Consider the optimization problem

\[\begin{align*} \min_{x \in \Omega} f(x,y) = x^2 - xy + y^2 - 3y \qquad \text{over } \Omega = \mathbb R^2. \end{align*}\]

By the corollary to the FONC, we want to find the points \((x_0, y_0)\) where \(\nabla f(x_0, y_0) = 0\). We have

\[\begin{align*} \nabla f(x,y) = (2x-y, -x+2y-3), \end{align*}\]

so we want to solve

\[\begin{align*} 2x - y &= 0 \\ -x + 2y &= 3, \end{align*}\]

which has solution \((x_0, y_0) = (1,2)\). Therefore \((1,2)\) is the only \emph{candidate} for a local minimizer. That is, if the function \(f\) has a local minimizer in \(\mathbb R^2\), then it must be \((1,2)\).

It turns out that \((1,2)\) is a global minimizer for \(f\) on \(\Omega = \mathbb R^2\). By some work, we have [ f(x,y) = \left(x - \frac{y}{2}\mathbb Right)^2 + \frac{3}{4}(y-2)^2 - 3. ] In this form, it is obvious that a global minimizer occurs at the point where the squared terms are zero, if such a point exists. That point is \((1,2)\).

Example 2

Consider the problem

\[\begin{align*} \min_{x \in \Omega} f(x,y) = x^2 - x + y + xy \qquad \text{over } \Omega = \{(x,y) \in \mathbb R^2 : x,y \geq 0\}. \end{align*}\]

We have

\[\nabla f(x,y) = (2x + y - 1, x + 1).\]

To apply the FONC, we'll divide the feasible set \(\Omega\) into four different regions.
Suppose that \((x_0, y_0)\) is a local minimizer of \(f\) on \(\Omega\). - \((x_0, y_0)\) is an interior point:
By the corollary to the FONC, we must have \(\nabla f(x_0, y_0) = 0\). Then \(x_0 = -1\), which is not in the interior of \(\Omega\). This case fails.

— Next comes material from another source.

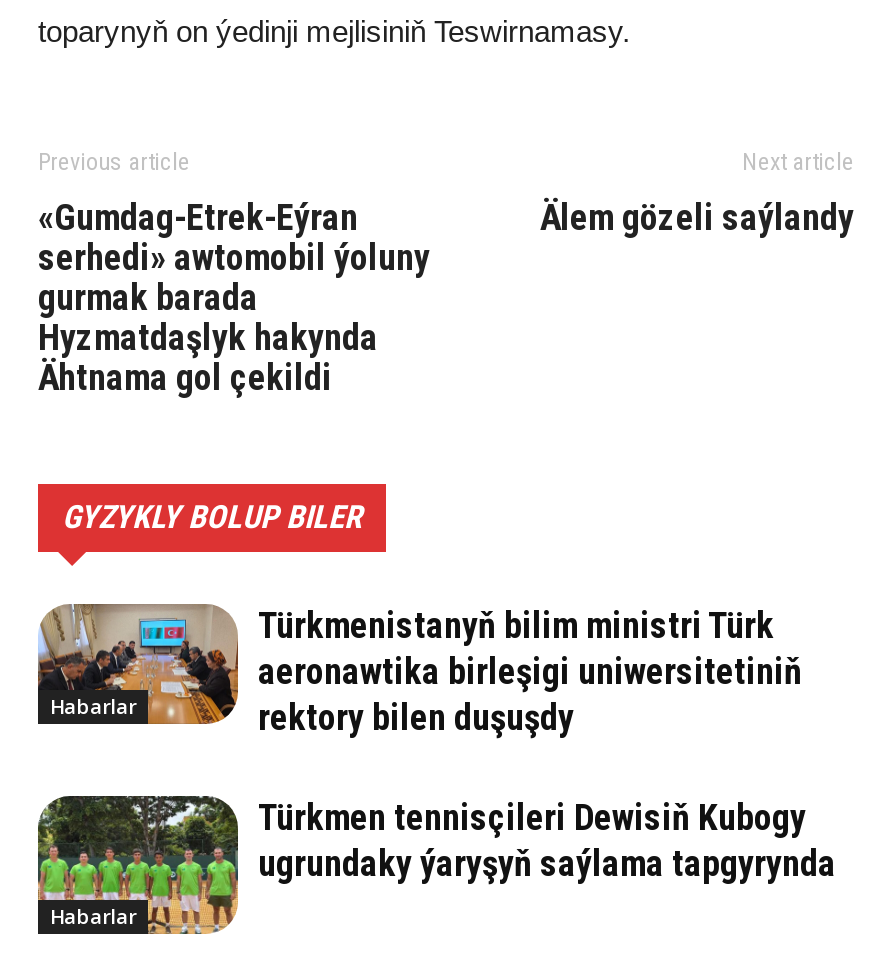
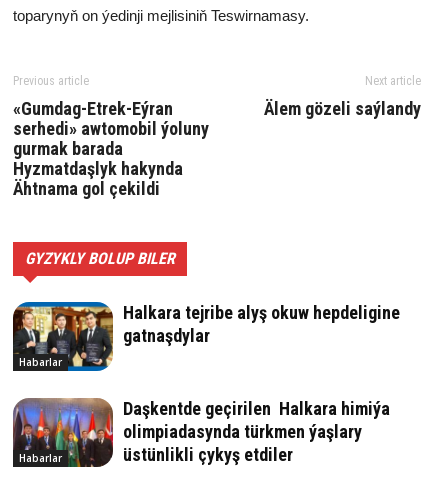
[36,602,802,738] [image] | Türkmenistanyň bilim ministri Türk | aeronawtika birleşigi uniwersitetiniň | rektory bilen duşuşdy -> [12,301,400,372] [image] | Halkara tejribe alyş okuw hepdeligine | gatnaşdylar
[36,794,836,936] [image] | Türkmen tennisçileri Dewisiň Kubogy | ugrundaky ýaryşyň saýlama tapgyrynda -> [13,397,390,468] [image] | Daşkentde geçirilen Halkara himiýa | olimpiadasynda türkmen ýaşlary | üstünlikli çykyş etdiler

  • \((x_0, y_0)\) on the positive x-axis:
    Then we are considering \((x_0, 0)\). The feasible directions at \((x_0, 0)\) are those vectors \(v \in \mathbb R^2\) with \(v_2 \geq 0\). The FONC tells us that \(\nabla f(x_0,0) \cdot v \geq 0\) for all feasible directions \(v\). We then have \((2x_0 - 1)v_1 + (x_0 + 1)v_2 \geq 0\) for all \(v_1\) and all \(v_2 \geq 0\). In particular, this holds for \(v_2 = 0\), so \((2x_0 - 1)v_1 \geq 0\) for all \(v_1\), implying \(x_0 = 1/2\). Therefore \((1/2, 0)\) is a candidate for a local minimizer of \(f\) on \(\Omega\) - this is the only candidate for a local minimizer of \(f\) on the positive \(x\)-axis.
  • \((x_0, y_0)\) on the positive y-axis:
    Then we are considering \((0, y_0)\). The feasible directions here are \(v \in \mathbb R^2\) with \(v_1 \geq 0\). Then we have \((y_0 - 1)v_1 + v_2 \geq 0\) for any \(v_2\) and \(v_1 \geq 0\). This is a contradiction if we take \(v_1 = 0\), so \(f\) has no local minimizers along the positive \(y\)-axis.
  • \((x_0, y_0)\) is the origin:
    Then we are considering \((0,0)\). The feasible directions here are \(v \in \mathbb R^2\) with \(v_1, v_2 \geq 0\). Then we have \(-v_1 + v_2 \geq 0\) for all \(v_1, v_2 \geq 0\), a contradiction. Therefore the origin is not a local minimizer of \(f\).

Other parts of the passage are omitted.